From start to finish, set down the entries below exactly, leaving out the pictures.

(Revision comparison data)
──────────
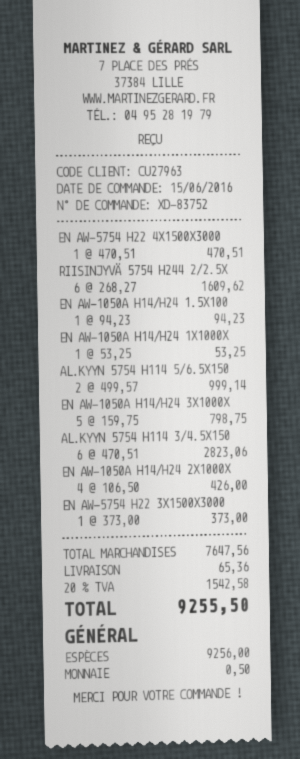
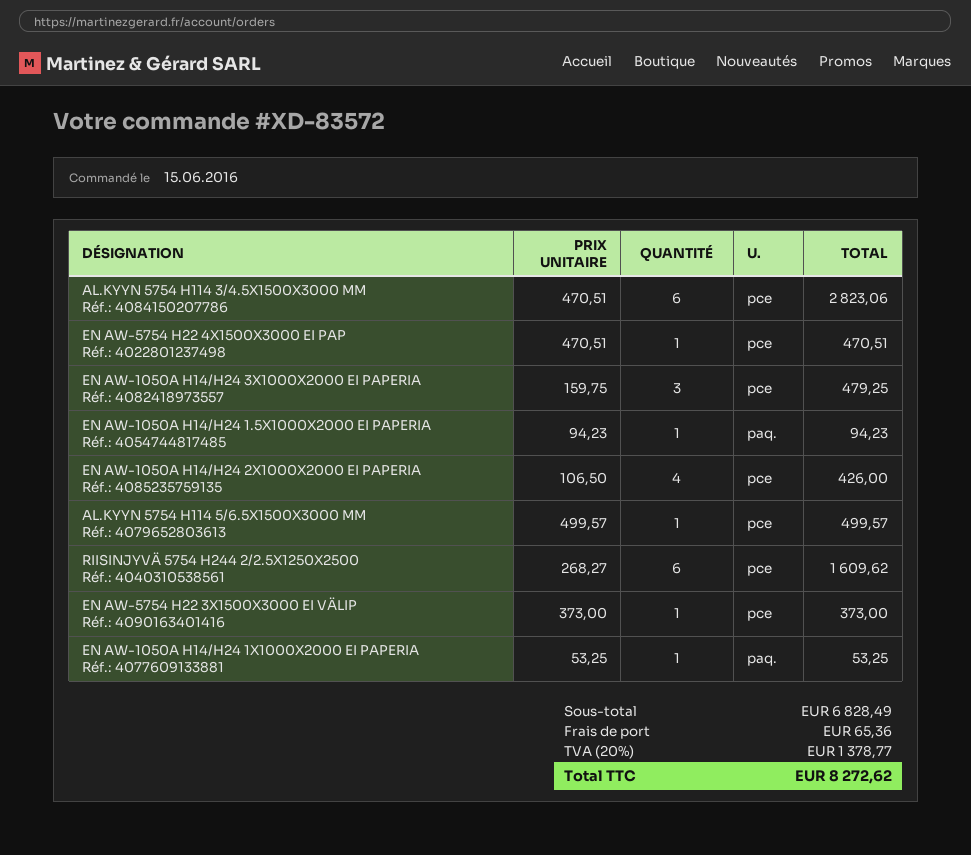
order number: XD-83752 -> XD-83572
AL.KYYN 5754 H114 5/6.5X150: 2 x 499.57 = 999.14 -> 1 x 499.57 = 499.57
EN AW-1050A H14/H24 3X1000X: 5 x 159.75 = 798.75 -> 3 x 159.75 = 479.25
subtotal: 7647.56 -> 6828.49
tax: 20% = 1542.58 -> 20% = 1378.77
total: 9255.50 -> 8272.62

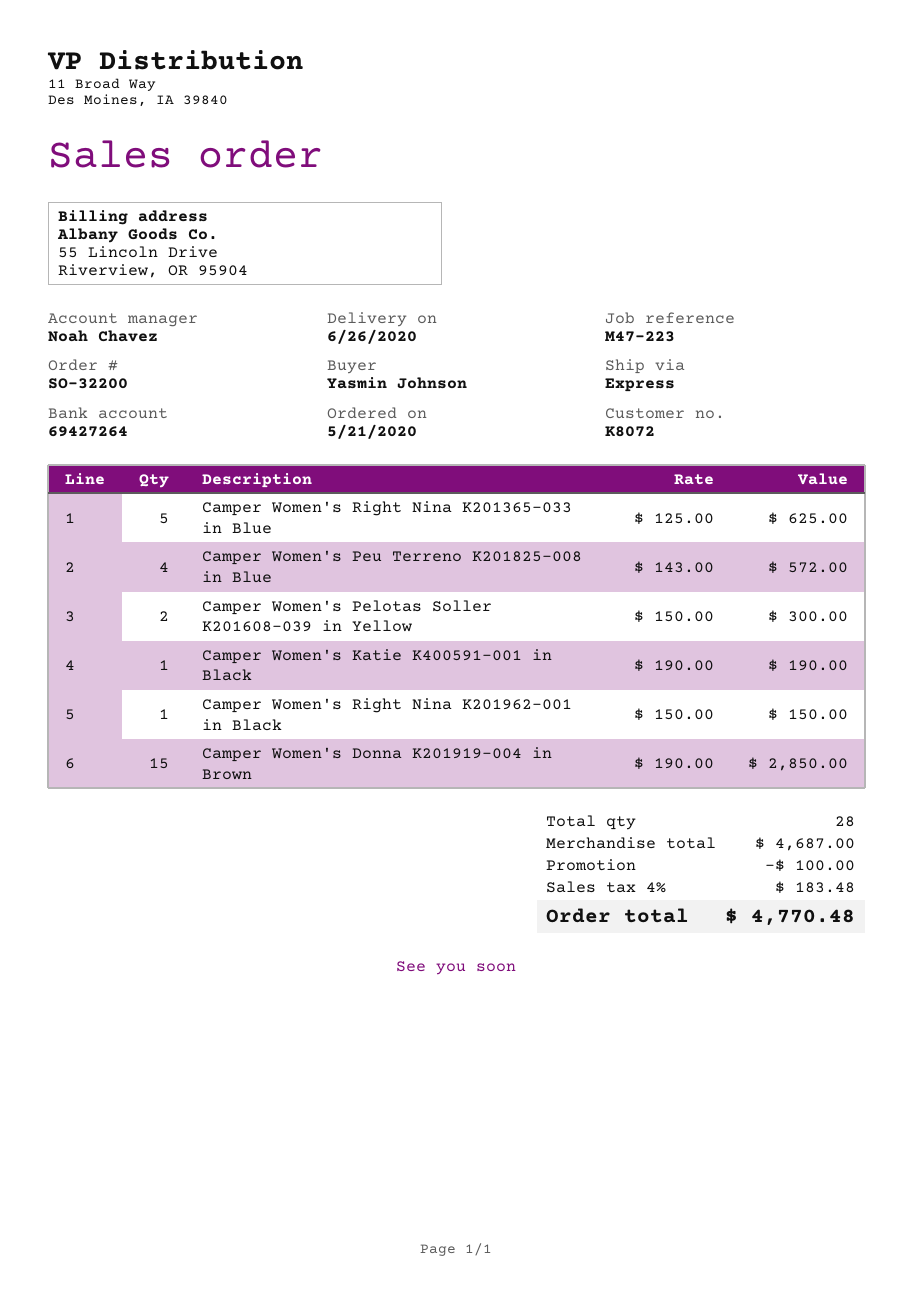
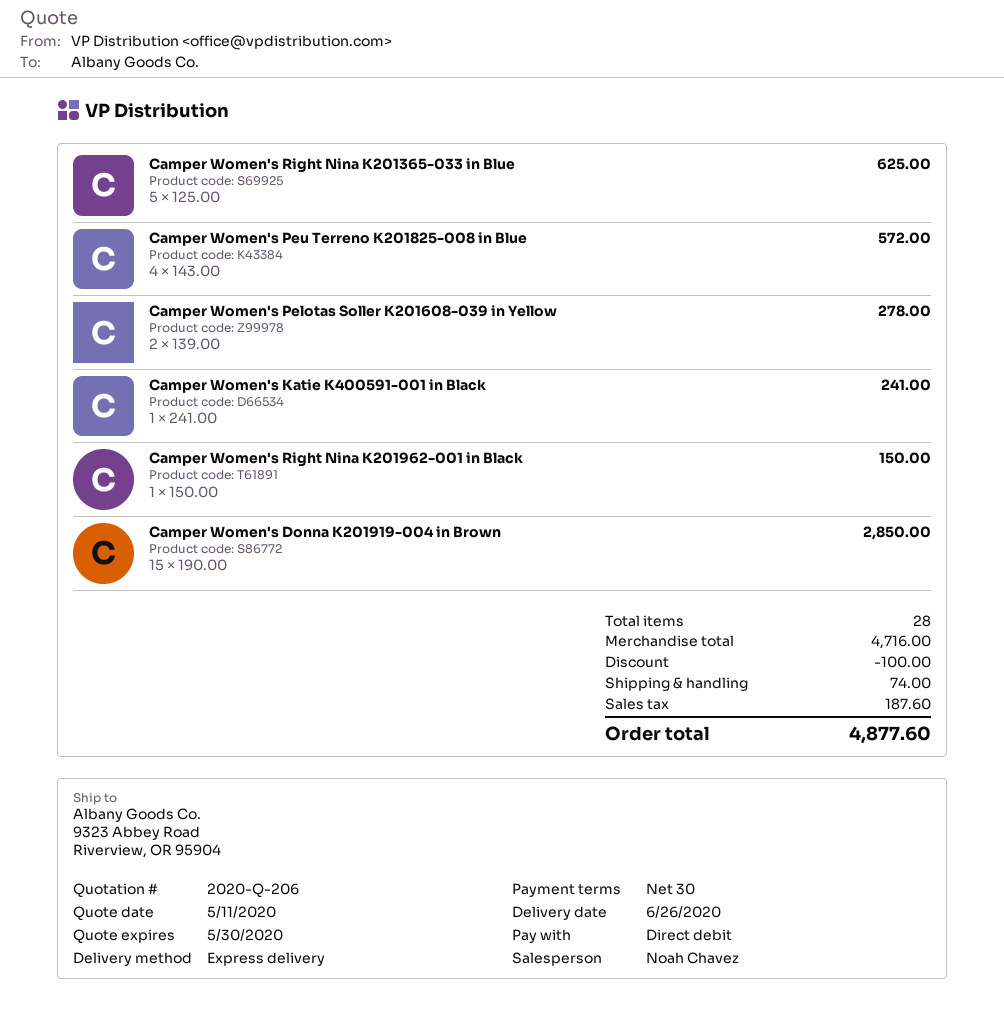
Camper Women's Pelotas Soller K201608-039 in Yellow: 2 x 150.00 = 300.00 -> 2 x 139.00 = 278.00
Camper Women's Katie K400591-001 in Black: 1 x 190.00 = 190.00 -> 1 x 241.00 = 241.00
subtotal: 4687.00 -> 4716.00
shipping: none -> 74.00
tax: 183.48 -> 187.60
total: 4770.48 -> 4877.60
──────────
• Your solution:
order number: XD-83752 -> XD-83572
AL.KYYN 5754 H114 5/6.5X150: 2 x 499.57 = 999.14 -> 1 x 499.57 = 499.57
EN AW-1050A H14/H24 3X1000X: 5 x 159.75 = 798.75 -> 3 x 159.75 = 479.25
subtotal: 7647.56 -> 6828.49
tax: 20% = 1542.58 -> 20% = 1378.77
total: 9255.50 -> 8272.62

Camper Women's Pelotas Soller K201608-039 in Yellow: 2 x 150.00 = 300.00 -> 2 x 139.00 = 278.00
Camper Women's Katie K400591-001 in Black: 1 x 190.00 = 190.00 -> 1 x 241.00 = 241.00
subtotal: 4687.00 -> 4716.00
shipping: none -> 74.00
tax: 183.48 -> 187.60
total: 4770.48 -> 4877.60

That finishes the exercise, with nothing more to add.